Under yellowish lighting, the orchestra started playing The Sinking of the Titanic (1969) composed by Gavin Bryars. The music (it includes a hymn reported to have been played by the ship’s orchestra as the boat went down) is mixed with clinking sounds of everyday objects and spoken words, and has a pious air. Watching other people on the opposite side helped the audience to deeply sympathize. In the middle of the performance, ushers guided people toward the ground floor, where the orchestra was performing. After all the people had gathered, the boat completely sank; the lighting turned into the color of the deep ocean–chilly and dark blue.
Gonzalez-Foerster is superb at transforming spaces. Her most famous work is TH. 2058, which transformed Tate Modern’s Turbine Hall in 2008 into a refugee camp set in London in 2058. Viewers who remember Promenade (2007) will know that T. 1912 is not the first work in which she relates the Guggenheim’s space to water. For Promenade, the third ramp of the museum was filled with the sound of a rainstorm. This time, the museum was fully submerged in the deep ocean. Lifesaving rubber tubes and iceberg-like white covered tables contributed to the boat-like atmosphere; a cap and a captain’s telescope on a table near the orchestra were among the witty details.

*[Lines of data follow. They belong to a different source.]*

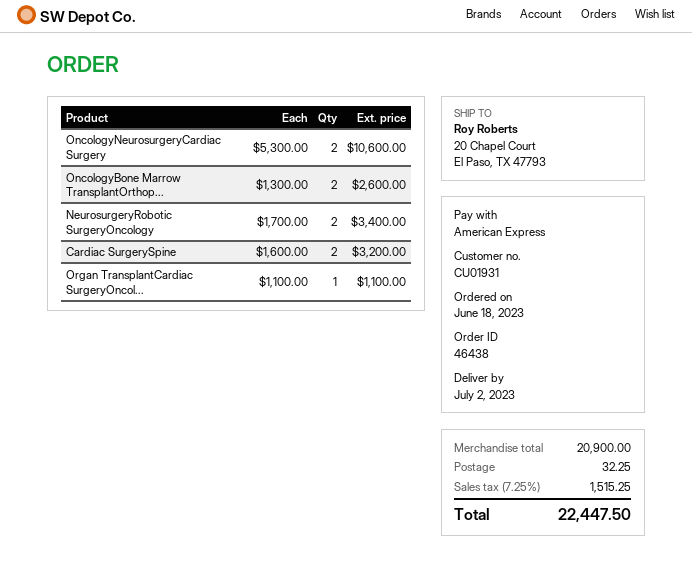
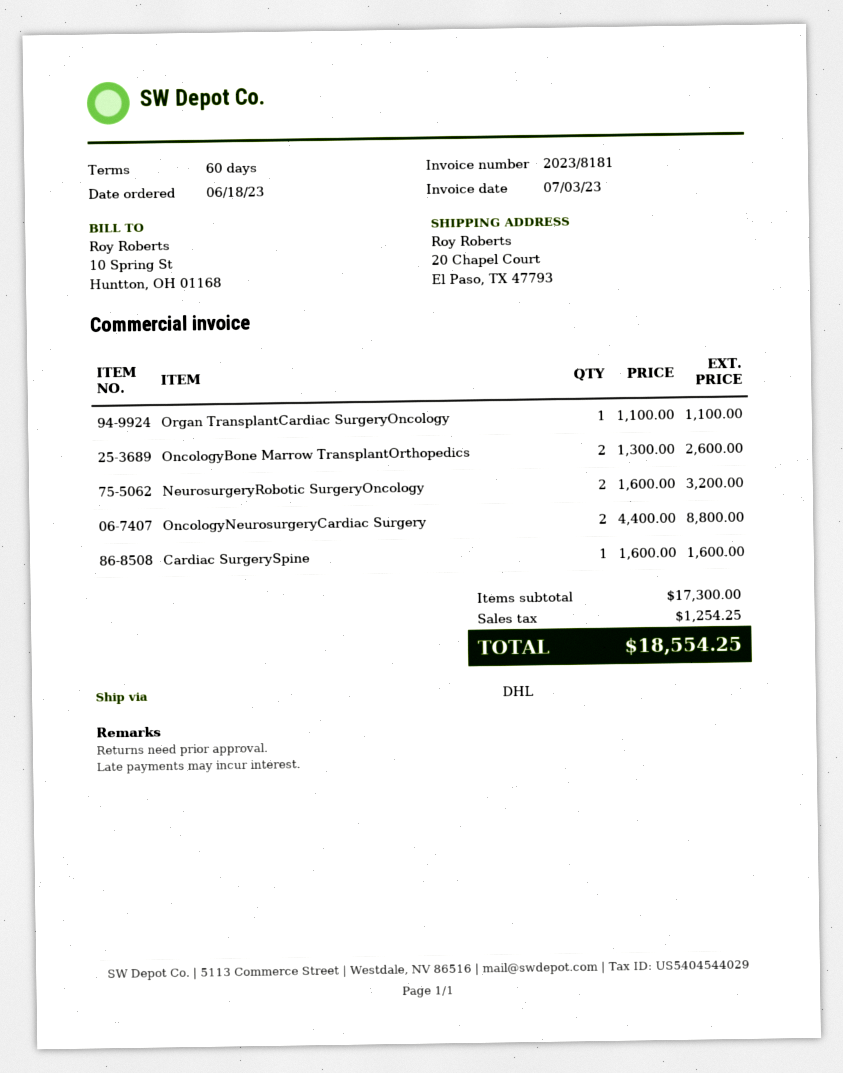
OncologyNeurosurgeryCardiac Surgery: 2 x 5300.00 = 10600.00 -> 2 x 4400.00 = 8800.00
NeurosurgeryRobotic SurgeryOncology: 2 x 1700.00 = 3400.00 -> 2 x 1600.00 = 3200.00
Cardiac SurgerySpine: 2 x 1600.00 = 3200.00 -> 1 x 1600.00 = 1600.00
subtotal: 20900.00 -> 17300.00
shipping: 32.25 -> none
tax: 1515.25 -> 1254.25
total: 22447.50 -> 18554.25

Just as the Titanic’s structure embodied the social strata of the passengers, the higher ramp at the museum was for “first class” audience and the other two ramps were for general attendees. Even though there was a hierarchy, as long as we were literally in the same boat, ou fates were the same: sinking and awaiting death. Benjamin Guggenheim, a brother of Solomon Guggenheim, was a victim just the same as the lowliest passenger. Death and nature: In the face of those implacable powers, human beings are left completely vulnerable, regardless of their social status or wealth.
Outside of the huge gloomy boat, the cherry blossoms were in full bloom. The flowers contrasted distinctly with the bluish color inside the boat-like museum. Seeing the beautiful spring flowers was evidence that I was alive and on the earth, not in the deep ocean. I was a survivor.